__EXERCISE DIRECTIONS__
Write out every line exactly, from the start of the records below to the line with "[232,153,317,169] temporarily ->", and stop there. Don't write out the pictures.

__PROVIDED RECORDS__
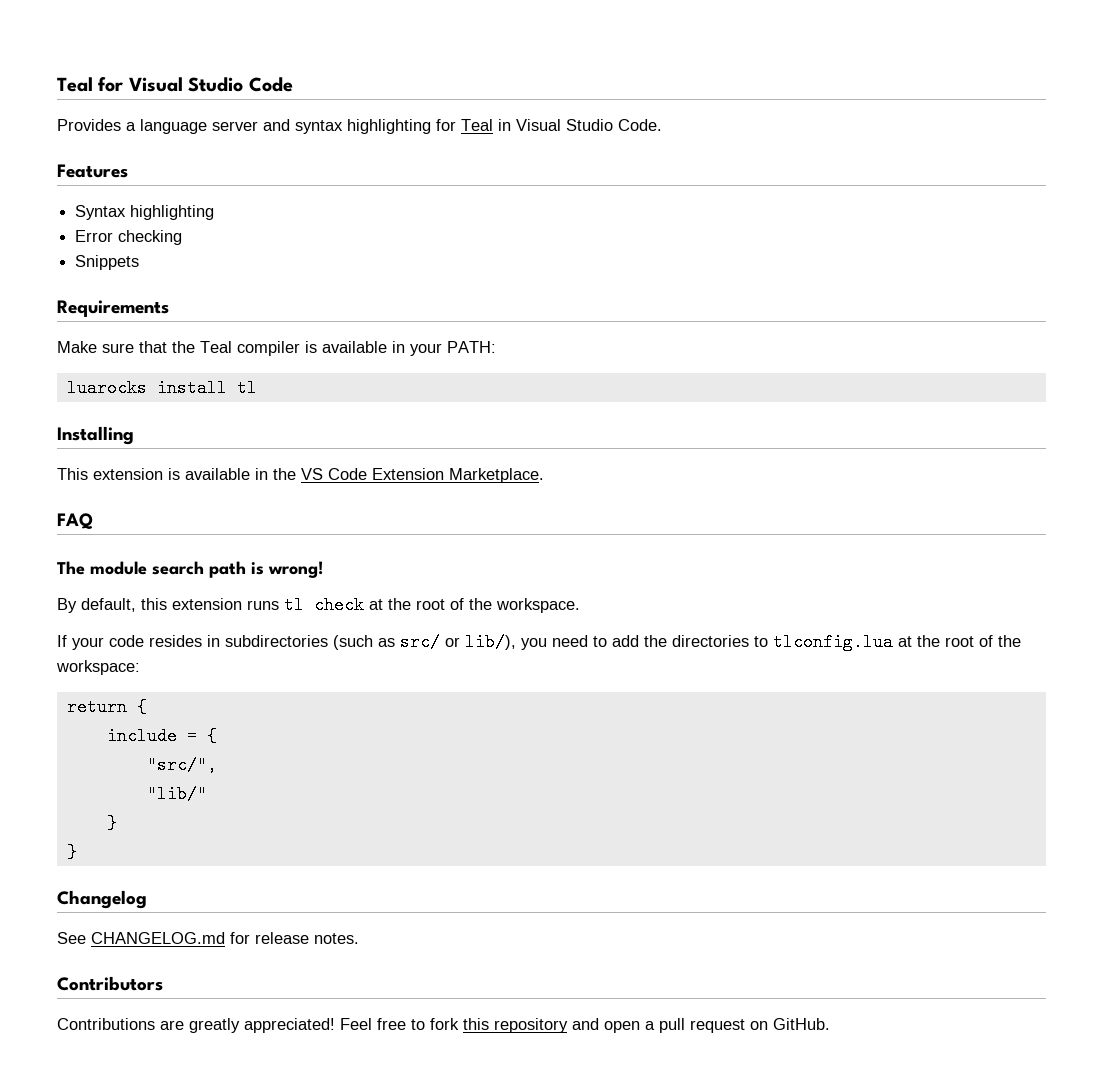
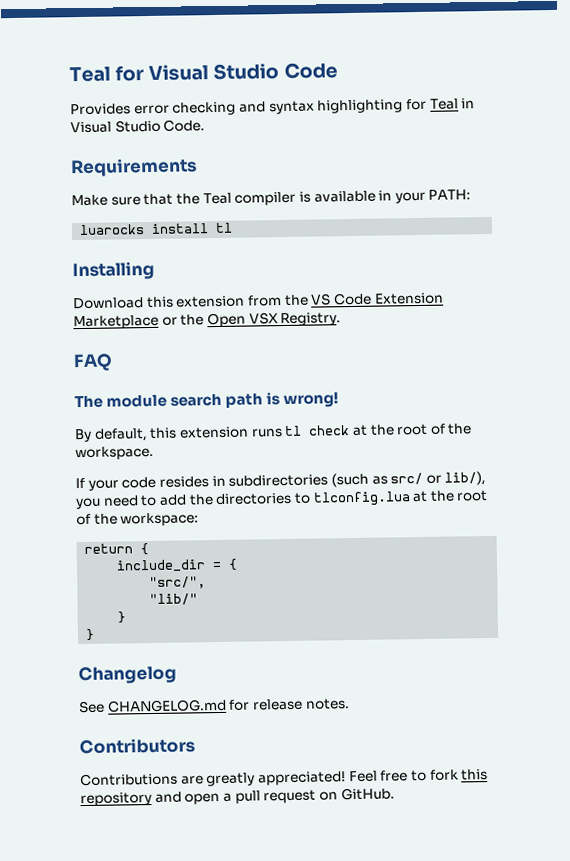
[126,119,258,134] a language server -> [133,101,237,116] error checking
[57,164,128,178] [75,205,215,220] [75,230,183,245] [75,255,140,270] // Features // Syntax highlighting // Error checking // Snippets -> (206, 125) none
[57,468,544,483] This extension is available in the VS Code Extension Marketplace. -> [73,292,444,310] [73,312,342,330] Download this extension from the VS Code Extension Marketplace or the Open VSX Registry.
[106,727,177,745] include -> [116,559,207,573] include_dir

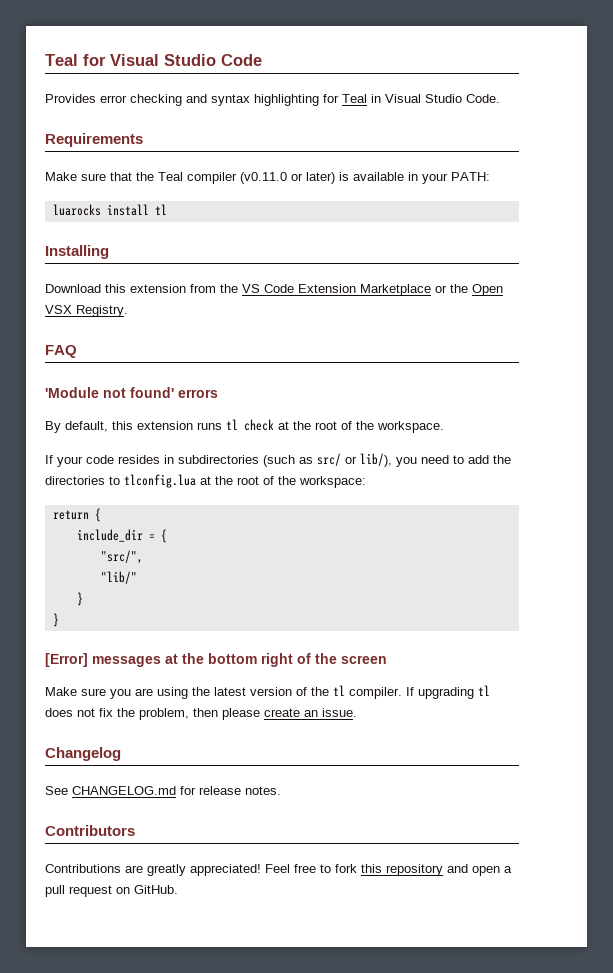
(297, 198) none -> [240,172,335,184] (v0.11.0 or later)
[74,392,340,409] The module search path is wrong! -> [45,387,218,398] 'Module not found' errors
(96, 634) none -> [45,653,387,667] [45,685,490,699] [45,708,357,720] // [Error] messages at the bottom right of the screen // Make sure you are using the latest version of the tl compiler. If upgrading tl does not fix the problem, then please create an issue.

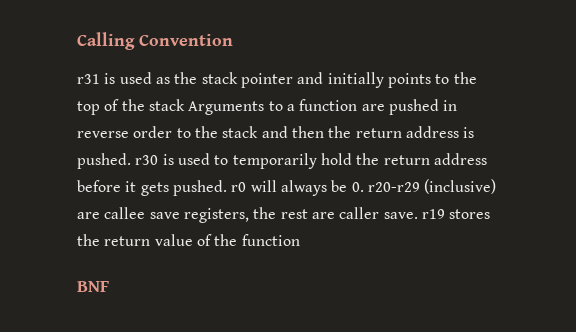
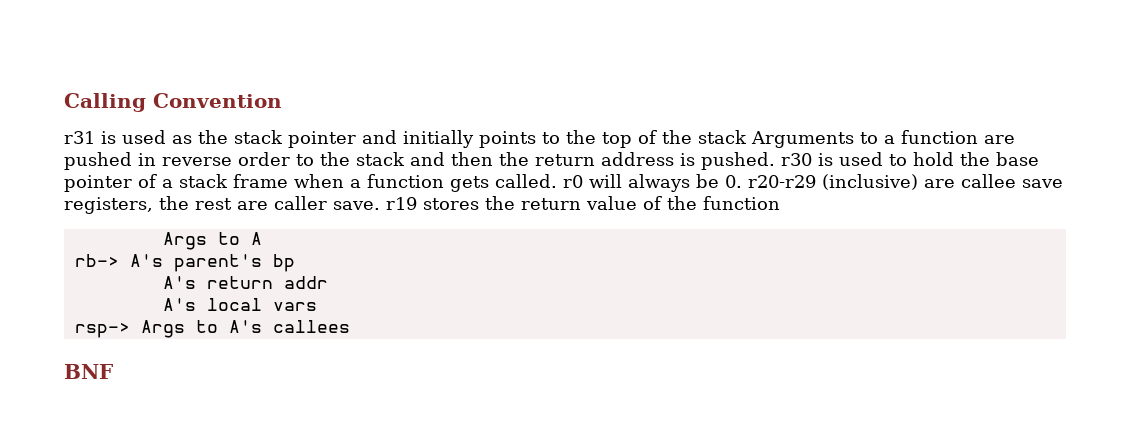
[232,153,317,169] temporarily -> (907, 160) none
[383,153,487,165] [77,180,227,196] return address before it gets pushed. -> [996,152,1039,166] [64,174,557,192] base pointer of a stack frame when a function gets called.
(300, 240) none -> [162,232,262,250] [74,254,295,272] [162,276,328,289] [162,298,317,311] [74,320,350,338] // Args to A // rb-> A's parent's bp // A's return addr // A's local vars // rsp-> Args to A's callees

__OUTPUT__
[126,119,258,134] a language server -> [133,101,237,116] error checking
[57,164,128,178] [75,205,215,220] [75,230,183,245] [75,255,140,270] // Features // Syntax highlighting // Error checking // Snippets -> (206, 125) none
[57,468,544,483] This extension is available in the VS Code Extension Marketplace. -> [73,292,444,310] [73,312,342,330] Download this extension from the VS Code Extension Marketplace or the Open VSX Registry.
[106,727,177,745] include -> [116,559,207,573] include_dir

(297, 198) none -> [240,172,335,184] (v0.11.0 or later)
[74,392,340,409] The module search path is wrong! -> [45,387,218,398] 'Module not found' errors
(96, 634) none -> [45,653,387,667] [45,685,490,699] [45,708,357,720] // [Error] messages at the bottom right of the screen // Make sure you are using the latest version of the tl compiler. If upgrading tl does not fix the problem, then please create an issue.

[232,153,317,169] temporarily -> (907, 160) none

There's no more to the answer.